Back in the present, China and the US fight for world hegemony, and Beijing wants technology to tip the scales in its favour.

“Historically, superpowers have clashed,” Chen says. “The established empire will have frictions with the rising one. It happened to the Romans, to the Spanish, to the English. The world should understand that China is now at the same level as America. This is good because we are get­ting a higher level of respect from the inter­national commu­nity and China can make the world a more balanced place.”

Yitu’s facial-recognition software in operation. Photo: Zigor Aldama
Yitu’s facial-recognition software in operation. Photo: Zigor Aldama

Chinese citizens, Wu argues, are embracing technology faster and more willingly than Westerners because it has brought positive changes since the country opened up.
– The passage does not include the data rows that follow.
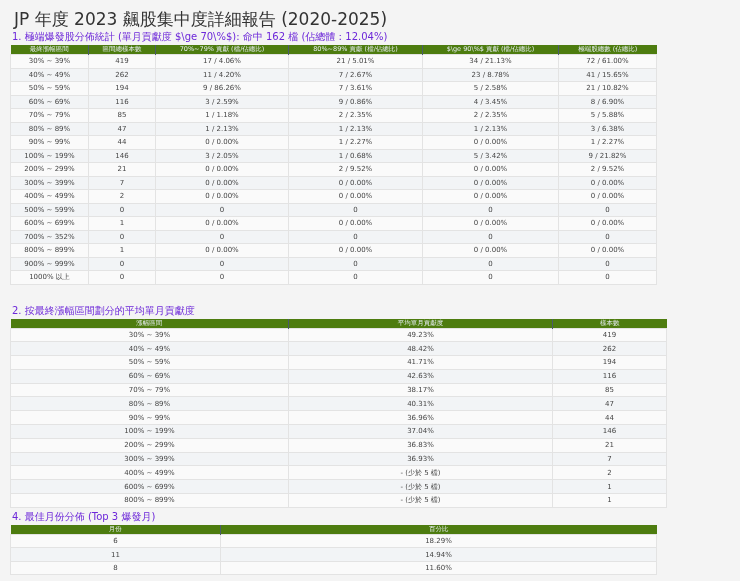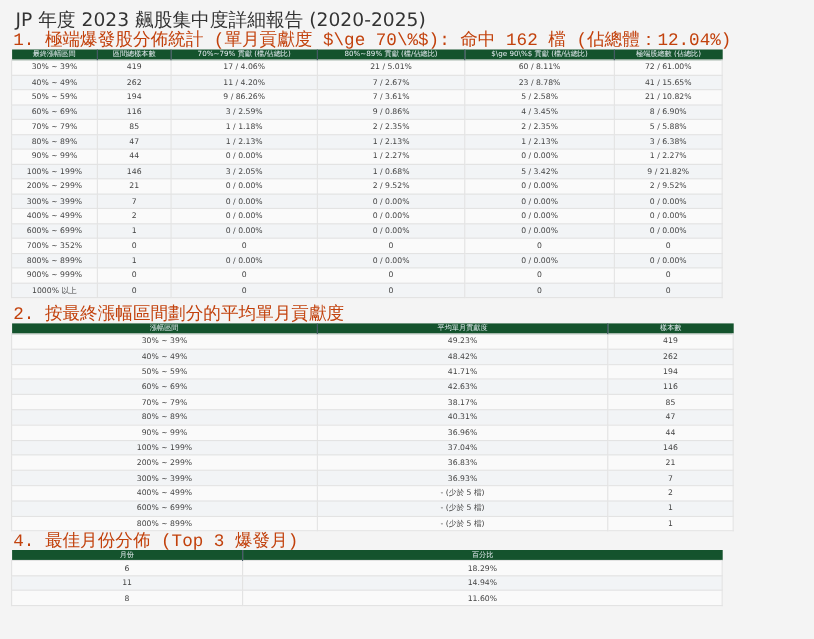--- a/index.html
+++ b/index.html
@@ -11,7 +11,7 @@
   }
   .page { padding: 8px 0 0 12px; position: relative; }
   .title { font-size: 17px; color: #333; margin: 0 0 0 2px; line-height: 18px; padding-top: 2px; }
-  .section-title { font-size: 16px; color: #c2410c; line-height: 16px; margin: 0; padding-left: 0; font-family: Liberation Mono, monospace; }
+  .section-title { font-size: 10px; color: #6d28d9; line-height: 16px; margin: 0; padding-left: 0; }
   table { border-collapse: collapse; font-size: 7px; table-layout: fixed; }
   th {
     background: #14532d; color: #e8eef4; font-weight: normal;

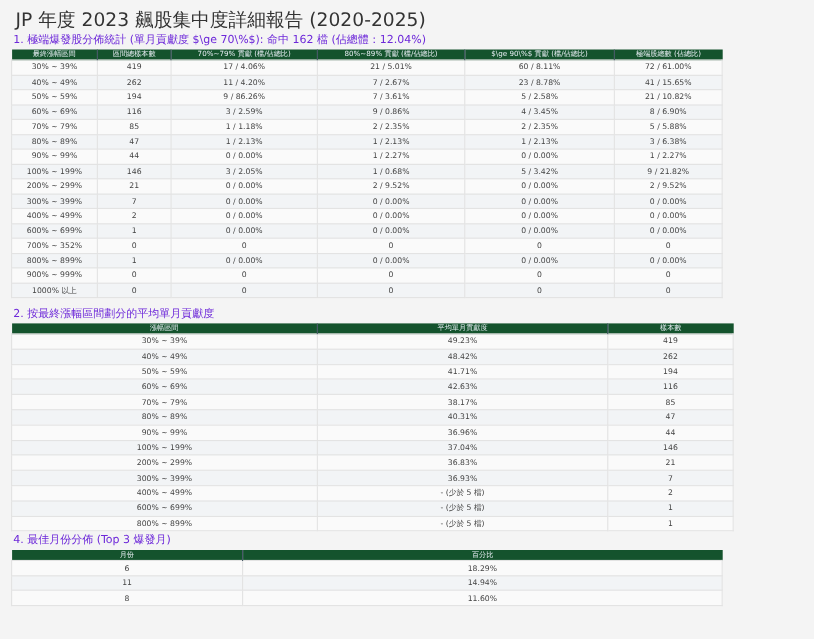--- a/index.html
+++ b/index.html
@@ -14,7 +14,7 @@
   .section-title { font-size: 10px; color: #6d28d9; line-height: 16px; margin: 0; padding-left: 0; }
   table { border-collapse: collapse; font-size: 7px; table-layout: fixed; }
   th {
-    background: #14532d; color: #e8eef4; font-weight: normal;
+    background: #4d7c0f; color: #e8eef4; font-weight: normal;
     height: 9px; line-height: 9px; padding: 0; text-align: center; font-size: 6.5px;
     border-right: 1px solid #4a5a6a;
   }

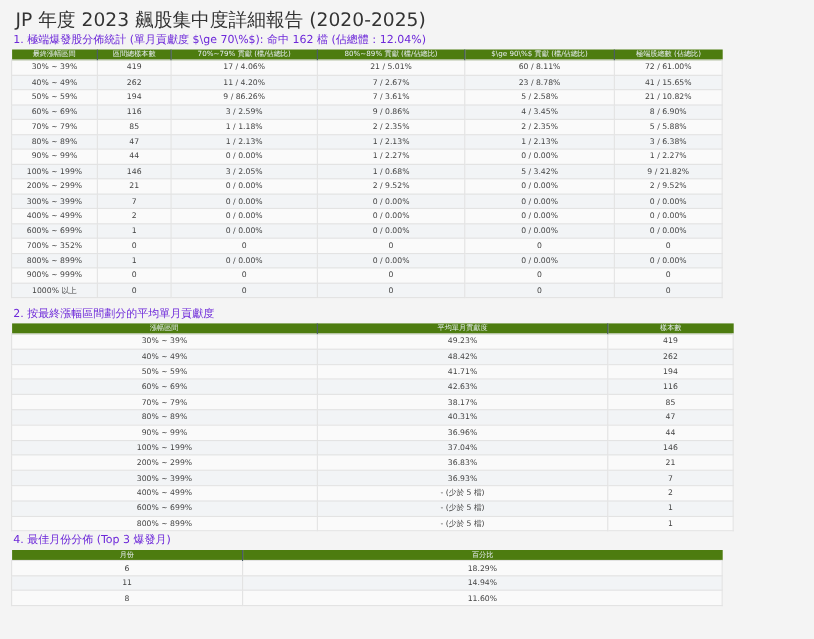--- a/index.html
+++ b/index.html
@@ -66,7 +66,7 @@
           <td>419</td>
           <td>17 / 4.06%</td>
           <td>21 / 5.01%</td>
-          <td>60 / 8.11%</td>
+          <td>34 / 21.13%</td>
           <td>72 / 61.00%</td>
         </tr>
         <tr>

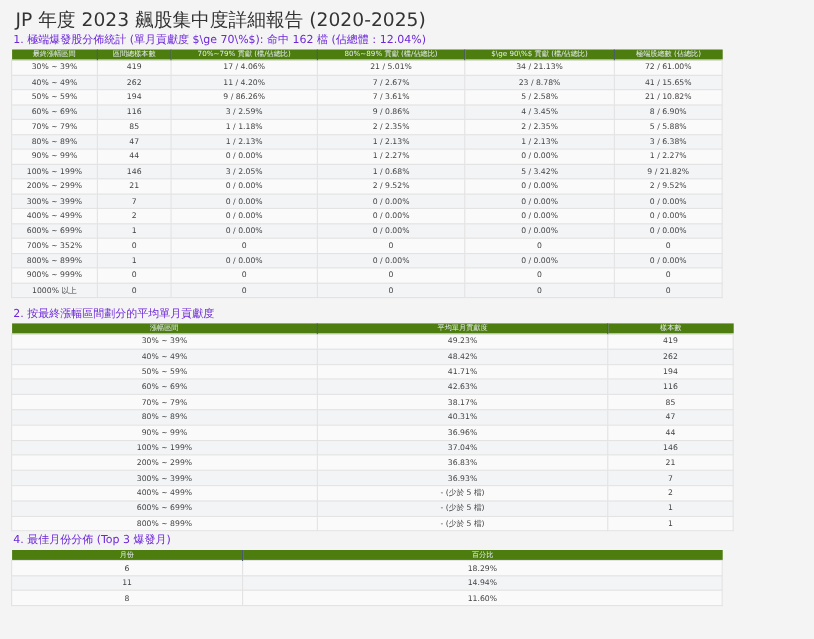--- a/index.html
+++ b/index.html
@@ -150,6 +150,14 @@
           <td>0 / 0.00%</td>
         </tr>
         <tr>
+          <td>500% ~ 599%</td>
+          <td>0</td>
+          <td>0</td>
+          <td>0</td>
+          <td>0</td>
+          <td>0</td>
+        </tr>
+        <tr>
           <td>600% ~ 699%</td>
           <td>1</td>
           <td>0 / 0.00%</td>

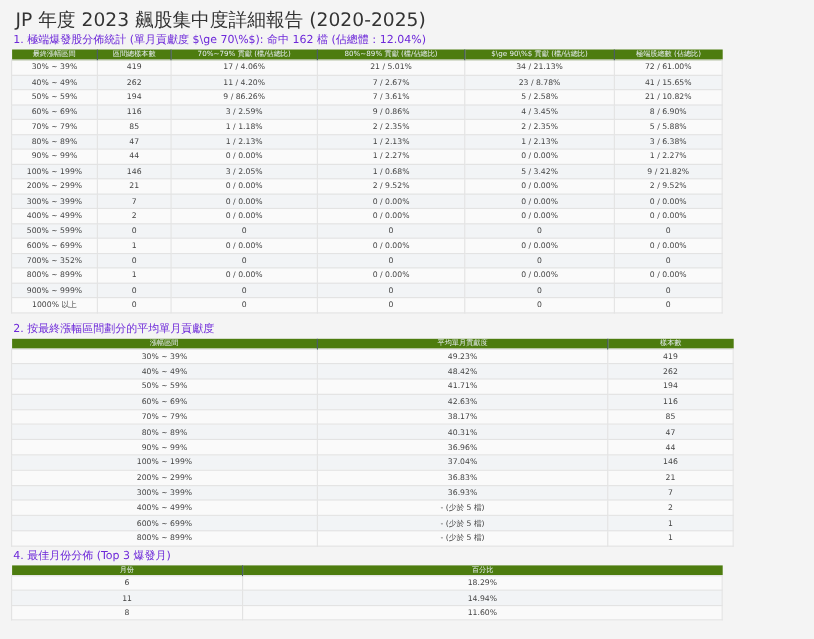--- a/index.html
+++ b/index.html
@@ -31,7 +31,7 @@
   #t2 td { height: 12.8px; }
   #t4 td { height: 12.5px; }
   .s1 { margin-top: 1px; }
-  .s2 { margin-top: 7px; }
+  .s2 { margin-top: 18px; }
   .s4 { margin-top: 1px; }
 </style>
 </head>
“In contrast, places like Europe have seen an erosion in their welfare state and, therefore, people there are wary.”

In the AI era, privacy is also a concern.

“If we have made headway in Europe it is because our technologies are compliant with the privacy laws there. We believe that each region has its rules and there is no right or wrong. Some people think Europeans are too strict in this regard, but I understand their point of view,” Chen says.

“I believe that companies should not have the right to store external biometric data of citizens. We use palm technology instead and have already got approval from different governments, including those of Greece, Italy and Germany.

“No data of our foreign users will be stored in Chinese servers,” promises the DeepBlue chief executive.

That’s a promise we shouldn’t assume the machines will keep once they have started to treat humans like ants.